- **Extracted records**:

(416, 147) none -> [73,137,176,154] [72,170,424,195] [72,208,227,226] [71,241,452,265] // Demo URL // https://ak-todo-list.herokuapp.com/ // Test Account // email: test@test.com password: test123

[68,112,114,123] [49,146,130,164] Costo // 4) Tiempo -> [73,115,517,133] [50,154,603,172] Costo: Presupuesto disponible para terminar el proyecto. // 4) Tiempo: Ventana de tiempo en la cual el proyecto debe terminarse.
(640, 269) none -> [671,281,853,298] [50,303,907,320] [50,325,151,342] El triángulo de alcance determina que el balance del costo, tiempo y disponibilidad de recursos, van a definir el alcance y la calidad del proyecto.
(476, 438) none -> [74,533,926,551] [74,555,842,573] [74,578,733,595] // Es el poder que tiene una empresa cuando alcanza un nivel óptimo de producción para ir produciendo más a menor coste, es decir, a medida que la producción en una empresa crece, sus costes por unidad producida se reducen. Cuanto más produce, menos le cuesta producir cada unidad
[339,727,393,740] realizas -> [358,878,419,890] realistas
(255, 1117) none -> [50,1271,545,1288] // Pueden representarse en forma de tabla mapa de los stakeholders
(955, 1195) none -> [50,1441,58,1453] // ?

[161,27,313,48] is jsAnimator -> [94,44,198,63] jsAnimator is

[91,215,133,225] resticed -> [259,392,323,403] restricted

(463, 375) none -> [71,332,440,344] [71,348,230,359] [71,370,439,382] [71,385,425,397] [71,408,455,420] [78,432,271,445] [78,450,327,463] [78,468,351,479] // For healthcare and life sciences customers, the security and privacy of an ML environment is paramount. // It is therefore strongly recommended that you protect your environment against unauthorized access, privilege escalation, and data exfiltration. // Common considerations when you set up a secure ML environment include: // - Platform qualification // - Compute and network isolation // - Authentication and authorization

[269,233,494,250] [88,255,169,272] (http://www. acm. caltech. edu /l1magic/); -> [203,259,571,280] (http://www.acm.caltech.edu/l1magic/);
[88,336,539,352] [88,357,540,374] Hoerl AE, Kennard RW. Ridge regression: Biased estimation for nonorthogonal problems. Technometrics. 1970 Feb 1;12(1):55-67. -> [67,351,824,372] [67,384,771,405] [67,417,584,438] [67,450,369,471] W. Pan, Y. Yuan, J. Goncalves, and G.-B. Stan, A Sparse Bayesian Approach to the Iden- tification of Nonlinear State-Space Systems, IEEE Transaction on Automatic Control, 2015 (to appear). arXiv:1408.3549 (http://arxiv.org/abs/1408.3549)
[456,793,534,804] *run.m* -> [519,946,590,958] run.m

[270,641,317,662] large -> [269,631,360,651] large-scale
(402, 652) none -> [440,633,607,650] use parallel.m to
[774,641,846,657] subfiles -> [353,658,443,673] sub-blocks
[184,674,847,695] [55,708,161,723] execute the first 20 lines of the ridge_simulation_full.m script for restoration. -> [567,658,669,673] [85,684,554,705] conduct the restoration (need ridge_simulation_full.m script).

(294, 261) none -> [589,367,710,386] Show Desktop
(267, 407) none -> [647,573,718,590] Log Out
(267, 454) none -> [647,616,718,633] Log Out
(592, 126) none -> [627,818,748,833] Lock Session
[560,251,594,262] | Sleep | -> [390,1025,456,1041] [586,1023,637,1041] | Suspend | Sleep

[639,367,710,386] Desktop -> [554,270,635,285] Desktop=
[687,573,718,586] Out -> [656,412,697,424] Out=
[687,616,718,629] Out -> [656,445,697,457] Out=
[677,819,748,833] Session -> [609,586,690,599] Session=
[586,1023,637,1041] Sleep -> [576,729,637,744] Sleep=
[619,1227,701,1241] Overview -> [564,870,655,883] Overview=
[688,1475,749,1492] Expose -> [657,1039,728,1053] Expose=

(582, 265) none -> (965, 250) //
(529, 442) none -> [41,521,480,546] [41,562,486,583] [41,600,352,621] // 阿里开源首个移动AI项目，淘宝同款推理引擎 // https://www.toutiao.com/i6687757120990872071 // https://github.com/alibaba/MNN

- **Goal of the exercise**: Each line above from the one with "(476, 438) none" up to and including the one with "[91,215,133,225] resticed ->" must be set down exactly, and no line outside that span may appear.

- **Exercise output**:
(476, 438) none -> [74,533,926,551] [74,555,842,573] [74,578,733,595] // Es el poder que tiene una empresa cuando alcanza un nivel óptimo de producción para ir produciendo más a menor coste, es decir, a medida que la producción en una empresa crece, sus costes por unidad producida se reducen. Cuanto más produce, menos le cuesta producir cada unidad
[339,727,393,740] realizas -> [358,878,419,890] realistas
(255, 1117) none -> [50,1271,545,1288] // Pueden representarse en forma de tabla mapa de los stakeholders
(955, 1195) none -> [50,1441,58,1453] // ?

[161,27,313,48] is jsAnimator -> [94,44,198,63] jsAnimator is

[91,215,133,225] resticed -> [259,392,323,403] restricted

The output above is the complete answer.